Истина не бывает истиной наполовину, но ложь может казаться правдой. Особенно государева или татарская ложь — милостивая, улыбчивая, вероломная. Где хан — там и правда, так говорят в Сарае. А надо бы говорить иначе: где хан — там и ложь…

Впрочем, об Орде, хане Тохте, Сульджидее, обо всем том, что прошло, князь уже не поминал. Пытаясь предугадать события, он думал лишь о том, что ждет его на Руси.

По зимней поре и путников не было, только деревья летели навстречу.

Первыми, кого встретил Михаил, были рязанские князья Федор, Константин и Ярослав Романовичи. Встретили они тверского князя с искренней приязнью и ни за что не хотели отпускать без пира и гостевания. В иное время Михаил с охотой задержался бы у них. Осиротев, братья не потащили каждый на свою сторону Рязанскую землю, а, напротив, дружно сплотились, чем дали редкий по тем временам пример княжьим гнездам. Отец их, славный Роман Олегович, кровью своей завещал им жить в вере, мире и добросердечии, и сыновья держали его завет.

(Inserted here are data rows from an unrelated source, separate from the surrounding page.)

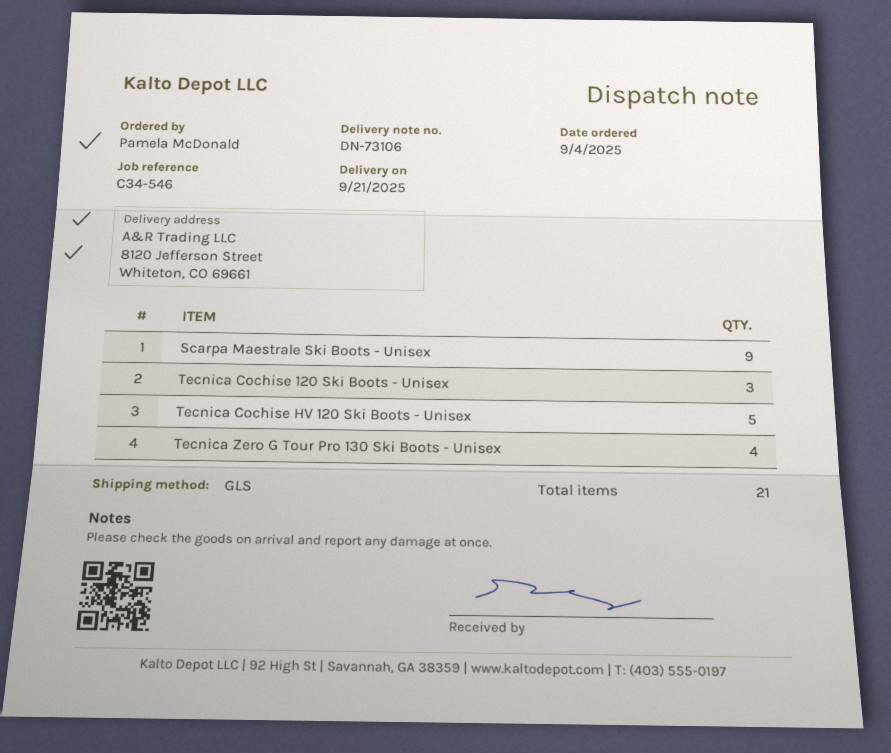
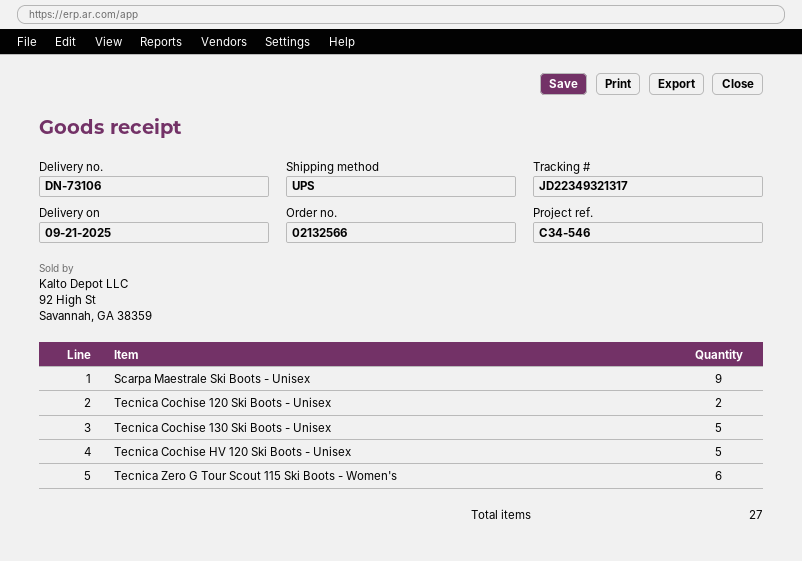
shipping method: GLS -> UPS
Tecnica Cochise 120 Ski Boots - Unisex: 3 -> 2
Tecnica Zero G Tour Pro 130 Ski Boots - Unisex: 4 -> none
Tecnica Cochise 130 Ski Boots - Unisex: none -> 5
Tecnica Zero G Tour Scout 115 Ski Boots - Women's: none -> 6
total quantity: 21 -> 27

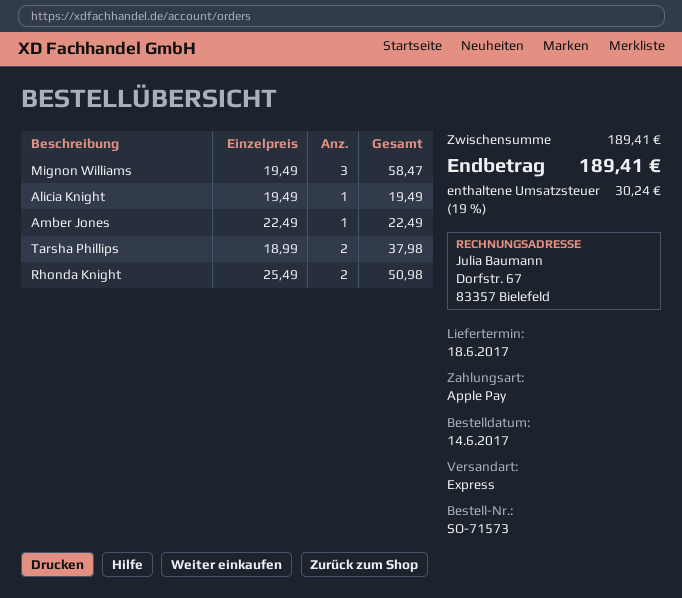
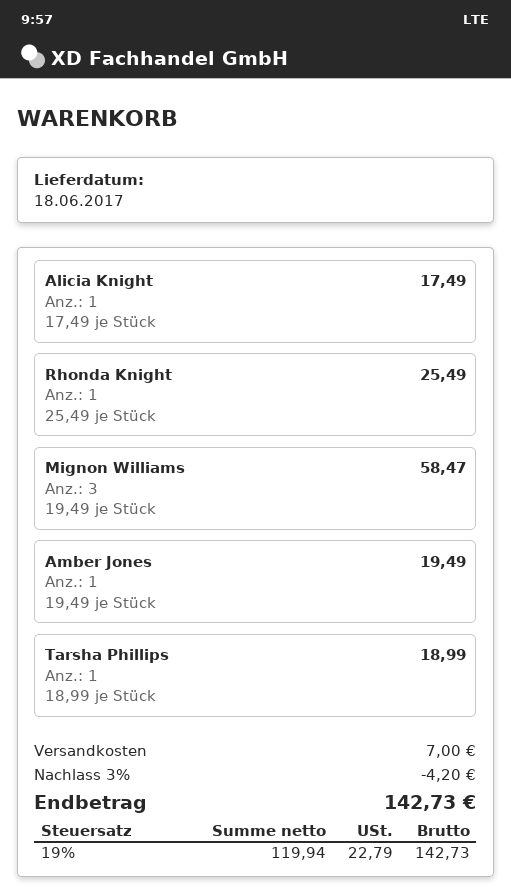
Alicia Knight: 1 x 19.49 = 19.49 -> 1 x 17.49 = 17.49
Amber Jones: 1 x 22.49 = 22.49 -> 1 x 19.49 = 19.49
Tarsha Phillips: 2 x 18.99 = 37.98 -> 1 x 18.99 = 18.99
Rhonda Knight: 2 x 25.49 = 50.98 -> 1 x 25.49 = 25.49
discount: none -> 3% = 4.20
shipping: none -> 7.00
tax: 19% = 30.24 -> 19% = 22.79
total: 189.41 -> 142.73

А страшную мученическую смерть Роман Олегович принял от сменившего хана Берке будто бы больно доброго, как о нем и по сю пору говорят в Сарае, брата его Менгу-Тимура, тайного же убийцы и Михайлова отца, что тоже сближало тверского князя с рязанскими братьями.

Вместе с Ордой Менгу-Тимур принял от брата магумеданскую веру и, наверное, первым из татар служил ей столь ревностно. Менгу-Тимур, в отличие от осторожного брата, отдался магумеданству со всей царской страстью и так был усерден в нем, что возненавидел иные учения и стал уничтожать всякого «неверного» уже не потому лишь, что нуждался в его стадах, пастбищах, ином богатстве или просто из склонности к первенству, как делали это Чингис и Баты, а из одного ревностного служения Алкорану, не терпящему божественного соперничества.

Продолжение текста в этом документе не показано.